By ANISH KOKA MD
Everyone agrees that health care is bankrupting the nation. The prevailing winds have carried the argument that a system that pays per unit of health care delivered and thus favors volume over value is responsible. The problem, you see, was the doctors. They were just incentivized to do too much. This incontrovertible fact was the basis for changes in the healthcare system that favored hospital employment and have made the salaried physician the new normal. Yet, health care costs remain ascendant.
It turns out overutilization in the US healthcare system isn’t what its cracked up to be.
Figure 1. Utilization rates in different health care systems
A recent analysis (Figure 1) by Papanicolas et al., in JAMA demonstrates that while the United States is no slouch with regards to volume of imaging and procedures in a variety of different categories, it does not explain a health care system twice as expensive as its nearest competitor. The problem turns out not to be volume, rather its the unit price of healthcare in the United States.
Health Care Costs and Glass Houses
There are many stones cast by all the various players in healthcare when it comes to cost, and of course, everyone bears some degree of responsibility, but it’s also clear that some folks live in larger glass houses than others. The most beautiful of all the glass houses are those built by hospitals. From 1996 to 2013, it was not population growth, health status, doctors visits, or prescription drugs that drove spending increases. Sixty-three percent of the increase in cost over an almost 20-year time span can be attributed to hospital stays and testing during doctor visits. Consider that the average hospital stay in the US costs $18,142, and lasts 4.9 days compared to other industrialized countries where average hospital stays last 7.7 days, and cost $6,222. But despite these exorbitant prices hospital systems in the United States complain they barely stay afloat.

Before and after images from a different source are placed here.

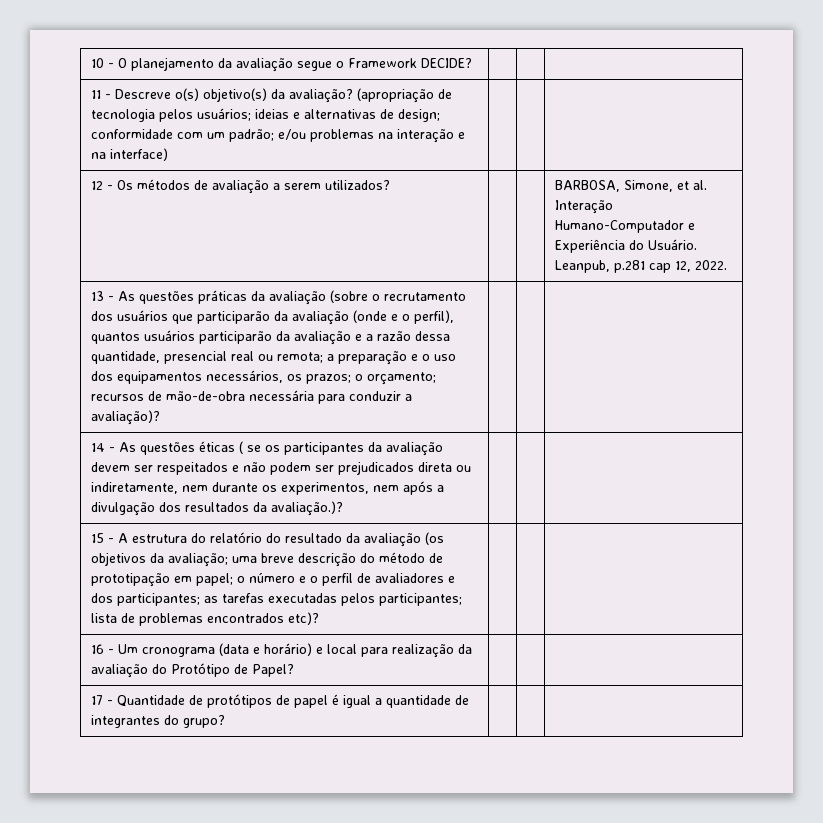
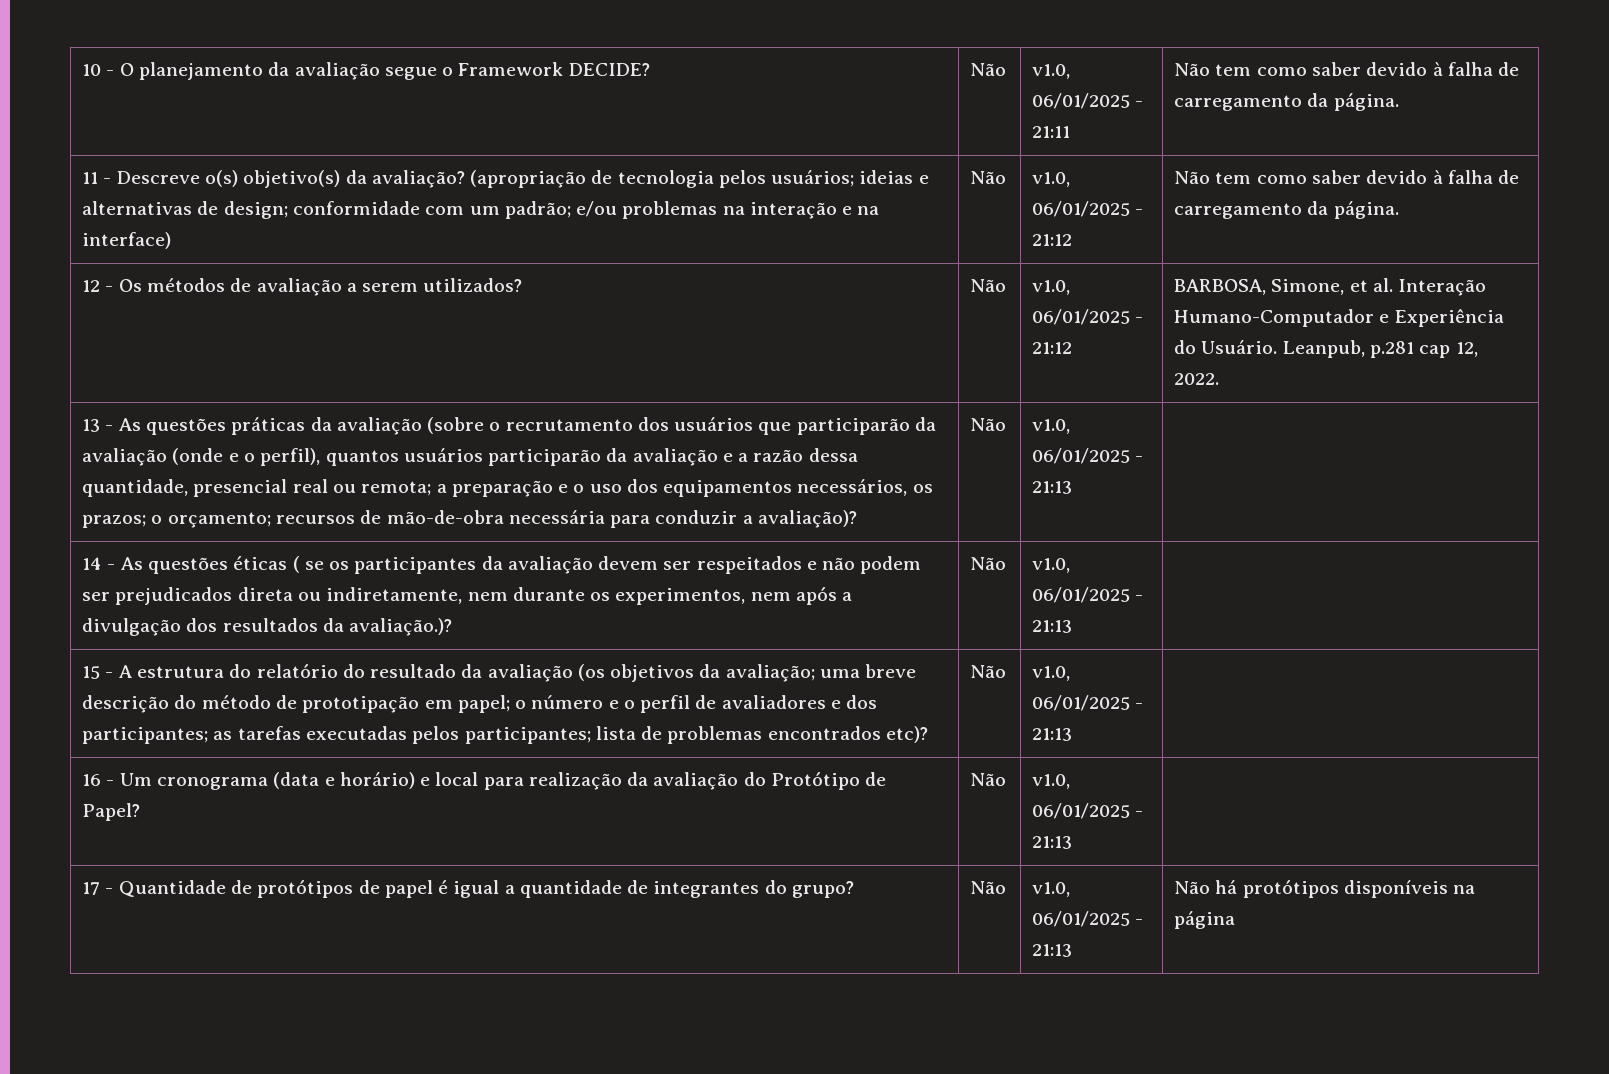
- 10 - O planejamento da avaliação segue o Framework DECIDE? | | |
+ 10 - O planejamento da avaliação segue o Framework DECIDE? | Não | v1.0, 06/01/2025 - 21:11 | Não tem como saber devido à falha de carregamento da página.
+ Não | v1.0, 06/01/2025 - 21:12 | Não tem como saber devido à falha de carregamento da página.
- 12 - Os métodos de avaliação a serem utilizados? | | | BARBOSA, Simone, et al. Interação Humano-Computador e Experiência do Usuário. Leanpub, p.281 cap 12, 2022.
+ 12 - Os métodos de avaliação a serem utilizados? | Não | v1.0, 06/01/2025 - 21:12 | BARBOSA, Simone, et al. Interação Humano-Computador e Experiência do Usuário. Leanpub, p.281 cap 12, 2022.
- 13 - As questões práticas da avaliação (sobre o recrutamento dos usuários que participarão da avaliação (onde e o perfil), quantos usuários participarão da avaliação e a razão dessa quantidade, presencial real ou remota; a preparação e o uso dos equipamentos necessários, os prazos; o orçamento; recursos de mão-de-obra necessária para conduzir a avaliação)?
+ 13 - As questões práticas da avaliação (sobre o recrutamento dos usuários que participarão da avaliação (onde e o perfil), quantos usuários participarão da avaliação e a razão dessa quantidade, presencial real ou remota; a preparação e o uso dos equipamentos necessários, os prazos; o orçamento; recursos de mão-de-obra necessária para conduzir a avaliação)? | Não | v1.0, 06/01/2025 - 21:13
- 14 - As questões éticas ( se os participantes da avaliação devem ser respeitados e não podem ser prejudicados direta ou indiretamente, nem durante os experimentos, nem após a divulgação dos resultados da avaliação.)? | | |
+ 14 - As questões éticas ( se os participantes da avaliação devem ser respeitados e não podem ser prejudicados direta ou indiretamente, nem durante os experimentos, nem após a divulgação dos resultados da avaliação.)? | Não | v1.0, 06/01/2025 - 21:13 |
- 15 - A estrutura do relatório do resultado da avaliação (os objetivos da avaliação; uma breve descrição do método de prototipação em papel; o número e o perfil de avaliadores e dos participantes; as tarefas executadas pelos participantes; lista de problemas encontrados etc)?
+ 15 - A estrutura do relatório do resultado da avaliação (os objetivos da avaliação; uma breve descrição do método de prototipação em papel; o número e o perfil de avaliadores e dos participantes; as tarefas executadas pelos participantes; lista de problemas encontrados etc)? | Não | v1.0, 06/01/2025 - 21:13
- 16 - Um cronograma (data e horário) e local para realização da avaliação do Protótipo de Papel? | | |
+ 16 - Um cronograma (data e horário) e local para realização da avaliação do Protótipo de Papel? | Não | v1.0, 06/01/2025 - 21:13 |
- 17 - Quantidade de protótipos de papel é igual a quantidade de integrantes do grupo? | | |
+ 17 - Quantidade de protótipos de papel é igual a quantidade de integrantes do grupo? | Não | v1.0, 06/01/2025 - 21:13 | Não há protótipos disponíveis na página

Physicians blame administrators, administrators blame physicians, woke liberal venture capitalists blame the Koch Brothers, and economists blame everyone. Ambling through hospitals for the better part of the last two decades suggests real culpability strikes disturbingly close to home. Physicians work in a hospital climate where they are utterly oblivious to the cost of the health care they deliver. No one has any idea what an X-ray, a bag of saline, or an antibiotic costs. Insulation from cost isn’t all bad – it’s nice to know physician decisions are being made irrespective of the ability to pay, but the flip side of this is that there is precious little incentive to be efficient about health care delivery. Physicians ask for the moon and usually get it. Hospital administrators poorly versed in clinical matters respond to high costs by doing what they do best: pushing doctors to see as many patients as possible, and rewarding physician rainmakers that bring in the most clinical revenue. So, hospital administrators don’t choose to run inefficient enterprises, they just happen to be constrained by clinical partners with no incentive to be remotely efficient.
Consider the change over time in how hospitals are staffed. It used to be that hospitals were staging grounds for physicians who owned and operated their practices, managing busy outpatient clinics, and managing patients in the hospital when the need arose. In this setup, the hospital had no role in paying physicians directly, rather physicians paid themselves out of the clinical revenue generated from seeing the patient in the hospital. Driven by a system that moved to pay hospitals per diagnosis rather than by a number of days, and thus put a premium on shortening the length of stay, the inpatient hospitalist was born. Hospitalists are physicians who specialize in the care of hospitalized patients and are almost always employed by hospitals. It soon became standard for outpatient physicians to stay in clinics, and have hospitalists take care of inpatients. In theory, this would allow for better care of inpatients, and allow primary care physicians to see more outpatients. In the real world, as the outpatient practice of medicine was made more onerous and less lucrative, doctors flocked to do hospital shift work upon graduating.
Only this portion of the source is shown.